I think the two kind of feed into each other for me. I often have a camera on me and think the ‘snaps’ thing is a mix of how I look at the world, some kind of desire to document everything, and my ‘dabbling’ / slightly skulking approach to photography. But sometimes I do deliberately go out seeking shots, or get inspired by something I’ve seen and then it turns into a more set-up shot. I’m very much on a journey with my style and I have patient friends who will let me direct them (sometimes) for more set-up shots, or I’ll spot a scene and wait around for a ‘moment’. I’d like to get bolder with attempting more considered shots as my skill and consistency improves.

Quick fire ten questions

  1. 35mm or 120? 35mm, I have a 120 ready to try out, but I’m still too nervous to load it...
  2. Colour or B&W? Hmmm, tough. I do love the fun and variety of colour, but if I had to pick one to shoot for the rest of time it would be B&W. Can’t beat the classics.
  3. Zoom Lenses or Fixed? Fixed. Move your body!
  4. Portrait or Landscape (Orientation)?
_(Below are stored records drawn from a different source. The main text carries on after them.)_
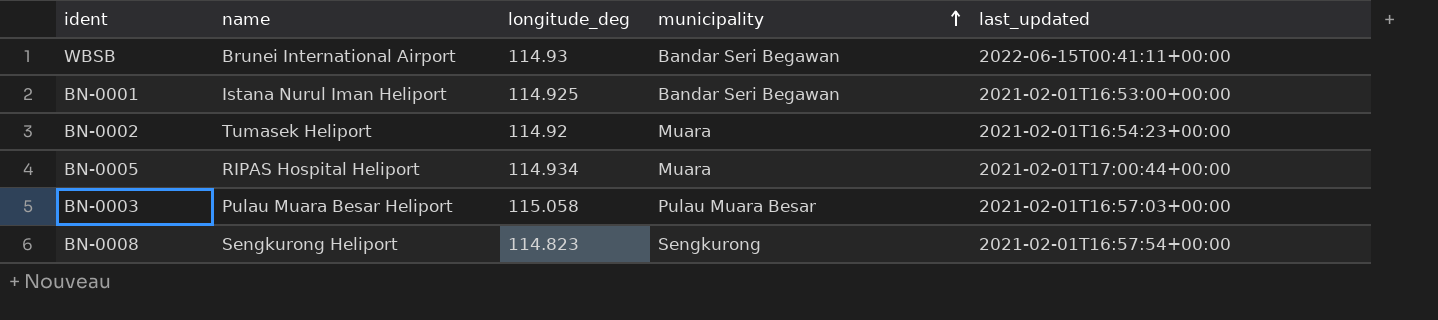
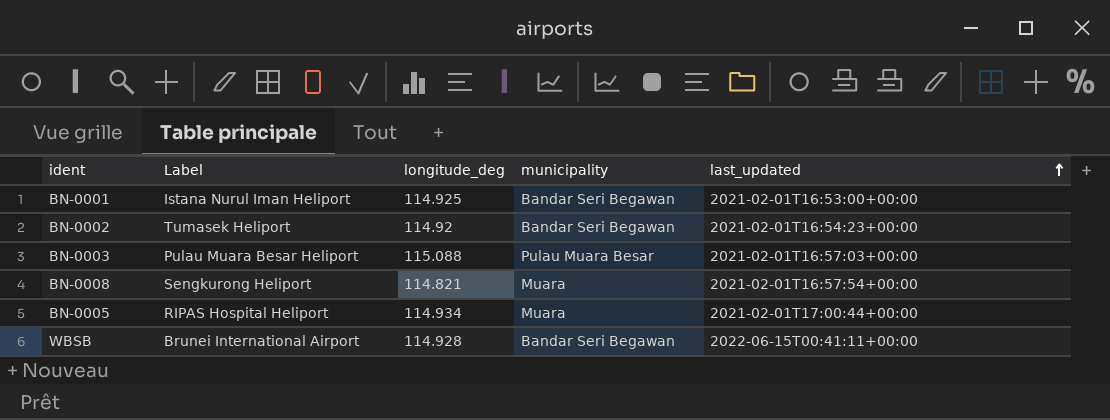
row order: municipality ascending -> last_updated ascending
column name: name -> Label
BN-0002 | municipality: Muara -> Bandar Seri Begawan
BN-0003 | longitude_deg: 115.058 -> 115.088
BN-0008 | longitude_deg: 114.823 -> 114.821
BN-0008 | municipality: Sengkurong -> Muara
WBSB | longitude_deg: 114.93 -> 114.928

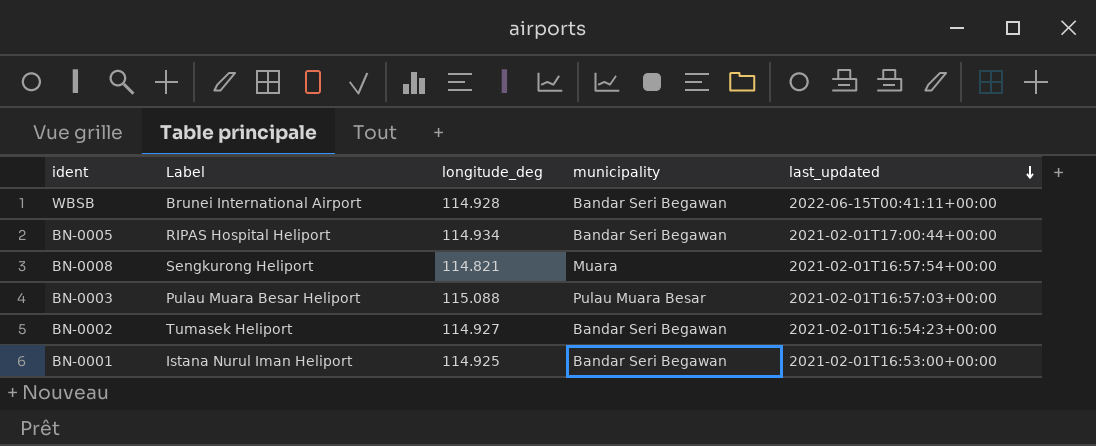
row order: last_updated ascending -> last_updated descending
BN-0005 | municipality: Muara -> Bandar Seri Begawan
BN-0002 | longitude_deg: 114.92 -> 114.927

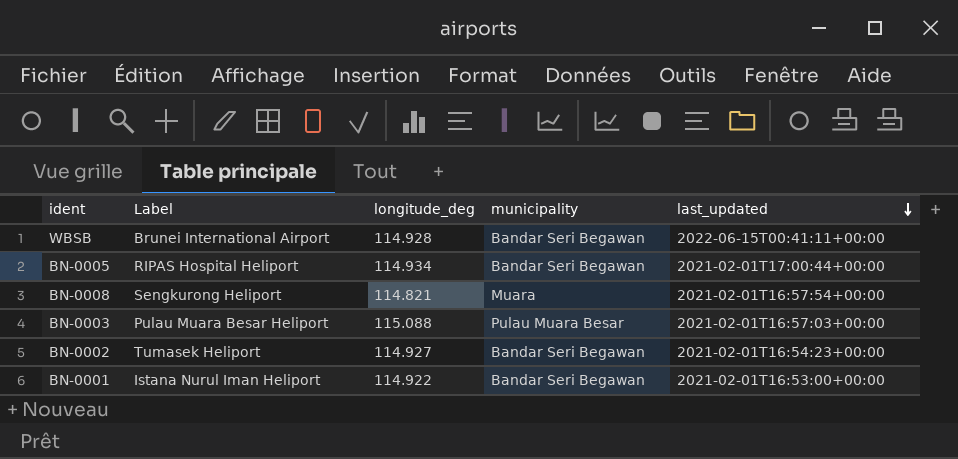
BN-0001 | longitude_deg: 114.925 -> 114.922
Landscape
  5. Flash or Natural Light? Natural (though I do love the bright grimey flash on a cheap point and shoot!)
  6. SLR (or TLR) or Rangefinder or Point and Shoot? SLR, but Point and Shoot for the lols
  7. Must be razor sharp or more about the aesthetic? Blur + vibes all the way
  8. Favourite Camera? Pentax MX is my solid, reliable go-to but my Miranda F is my current crush. She’s a heavy old SLR with a light leak (must fix that) but the detail in the images is so so fine, and a prism slides out of the top to reveal waist-level viewfinder!
  9. Favourite Photographer? Argh! Not fair. If I can really only pick one it’s Saul Leiter, but if I can cheat, then there’s my classics: Cartier Bresson, Vivien Maier, Diane Arbus, Aberlardo Morell, W. Eugene Smith. And contemporary photographers Chloe Rosser, Liz Ham, Deirdre Lewis.
  10. Favourite Photo Book? ‘Where Children Sleep’ by James Mollison. Powerful visual storytelling that provokes questions of culture, society and narrative.